SEC. 407. PROMOTING HEALTH INFORMATION TECHNOLOGY AS A TOOL FOR CHRONIC 
              DISEASE MANAGEMENT.

    (a) In General.--The Secretary of Health and Human Services shall 
establish a two-year project to demonstrate the impact of health 
information technology on disease management for individuals entitled 
to medical assistance under a State plan under title XIX of the Social 
Security Act.
    (b) Structure of Project.--The project under subsection (a) shall--
            (1) create a web-based virtual case management tool that 
        provides access to best practices for managing chronic disease; 
        and
            (2) provide chronic disease patients and caregivers access 
        to their own medical records and to a single source of 
        information on chronic disease.
    (c) Competition.--Not later than the date that is 90 days after the 
date of the enactment of this Act, the Secretary of Health and Human 
Services shall seek proposals from States to carry out the project 
under subsection (a).
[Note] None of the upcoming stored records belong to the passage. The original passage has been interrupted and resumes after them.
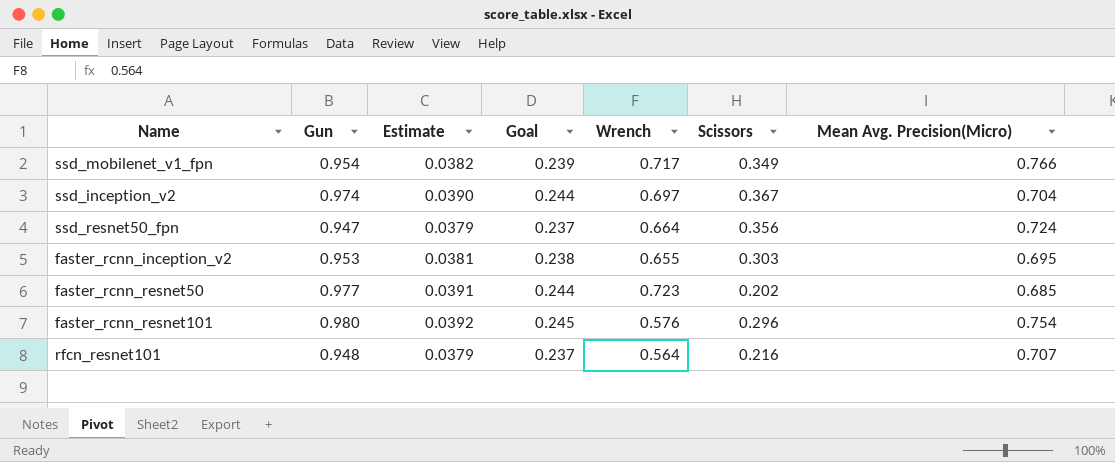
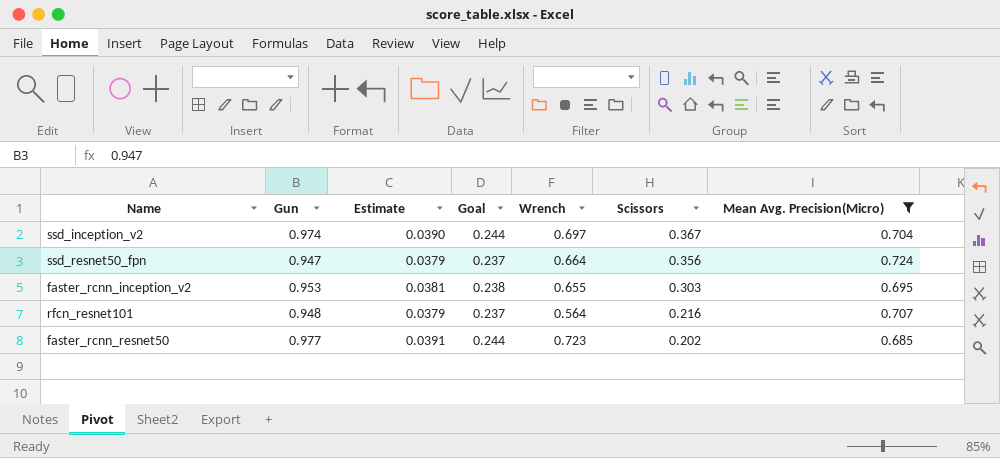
filter: none -> Mean Avg. Precision(Micro) <= 0.724
row order: none -> Scissors descending

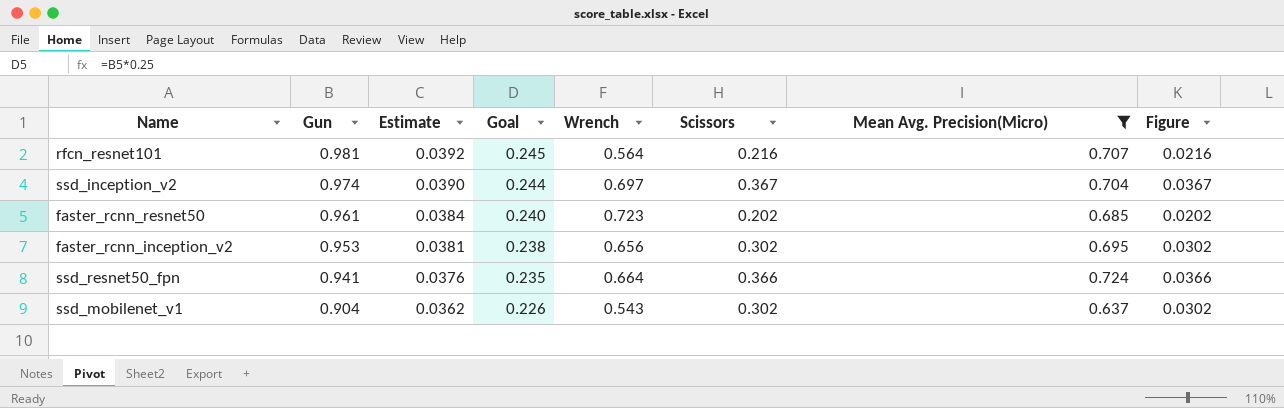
row order: Scissors descending -> Gun descending
column Figure | formula: none -> [Scissors] * 0.1
rfcn_resnet101 | Gun: 0.948 -> 0.981
rfcn_resnet101 | Estimate: 0.0379 -> 0.0392
rfcn_resnet101 | Goal: 0.237 -> 0.245
faster_rcnn_resnet50 | Gun: 0.977 -> 0.961
faster_rcnn_resnet50 | Estimate: 0.0391 -> 0.0384
faster_rcnn_resnet50 | Goal: 0.244 -> 0.240
faster_rcnn_inception_v2 | Wrench: 0.655 -> 0.656
faster_rcnn_inception_v2 | Scissors: 0.303 -> 0.302
ssd_resnet50_fpn | Gun: 0.947 -> 0.941
ssd_resnet50_fpn | Estimate: 0.0379 -> 0.0376
ssd_resnet50_fpn | Goal: 0.237 -> 0.235
ssd_resnet50_fpn | Scissors: 0.356 -> 0.366
row ssd_mobilenet_v1: none -> 0.904 | 0.0362 | 0.226 | 0.543 | 0.302 | 0.637 | 0.0302

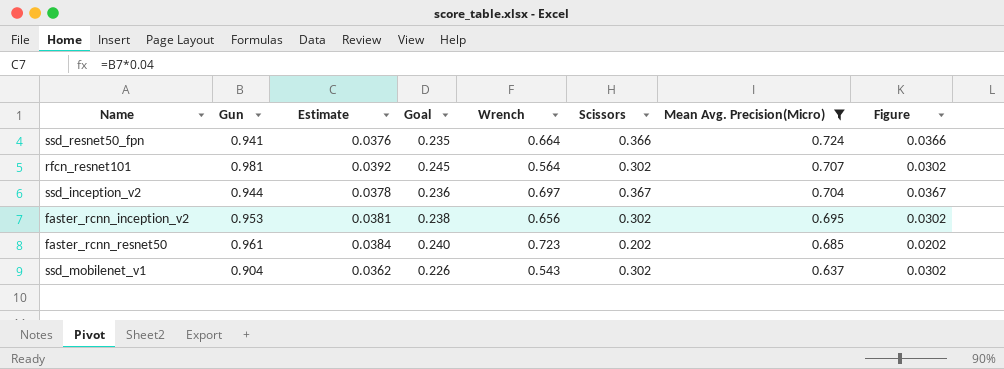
row order: Gun descending -> Mean Avg. Precision(Micro) descending
rfcn_resnet101 | Scissors: 0.216 -> 0.302
rfcn_resnet101 | Figure: 0.0216 -> 0.0302
ssd_inception_v2 | Gun: 0.974 -> 0.944
ssd_inception_v2 | Estimate: 0.0390 -> 0.0378
ssd_inception_v2 | Goal: 0.244 -> 0.236

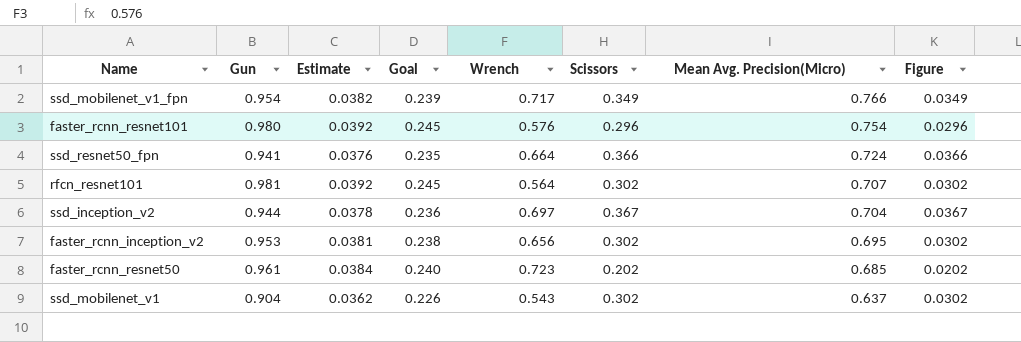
filter: Mean Avg. Precision(Micro) <= 0.724 -> none

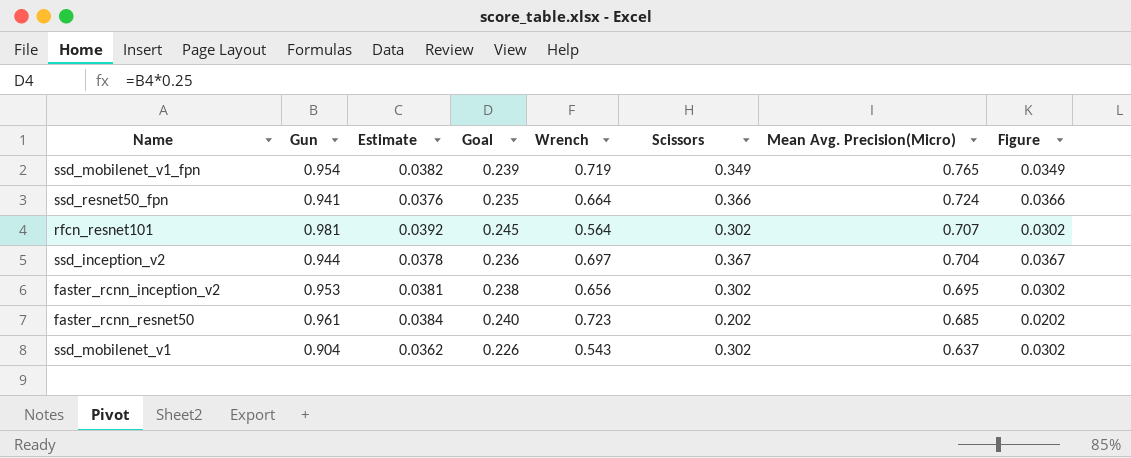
row faster_rcnn_resnet101: 0.980 | 0.0392 | 0.245 | 0.576 | 0.296 | 0.754 | 0.0296 -> none
ssd_mobilenet_v1_fpn | Wrench: 0.717 -> 0.719
ssd_mobilenet_v1_fpn | Mean Avg. Precision(Micro): 0.766 -> 0.765

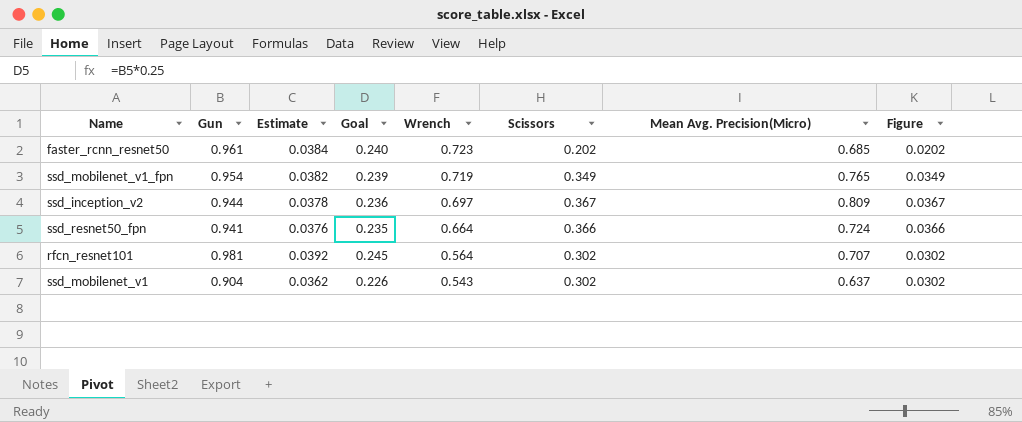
row order: Mean Avg. Precision(Micro) descending -> Wrench descending
row faster_rcnn_inception_v2: 0.953 | 0.0381 | 0.238 | 0.656 | 0.302 | 0.695 | 0.0302 -> none
ssd_inception_v2 | Mean Avg. Precision(Micro): 0.704 -> 0.809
The Secretary shall select not less than four of 
such proposals submitted, and at least one proposal selected shall 
include a regional approach that features access to an integrated 
hospital information system in at least two adjoining States and that 
permits the measurement of health outcomes.
    (d) Report.--Not later than the date that is 90 days after the last 
day of the project under subsection (a), the Secretary of Health and 
Human Services shall submit to Congress a report on such project and 
shall include in such report the amount of any cost-savings resulting 
from the project and such recommendations for legislation or 
administrative action as the Secretary determines appropriate.

            Passed the House of Representatives July 27, 2006.

            Attest:

                                                                 Clerk.
109th CONGRESS

  2d Session

                               H. R. 4157

_______________________________________________________________________

                                 AN ACT

             To promote a better health information system.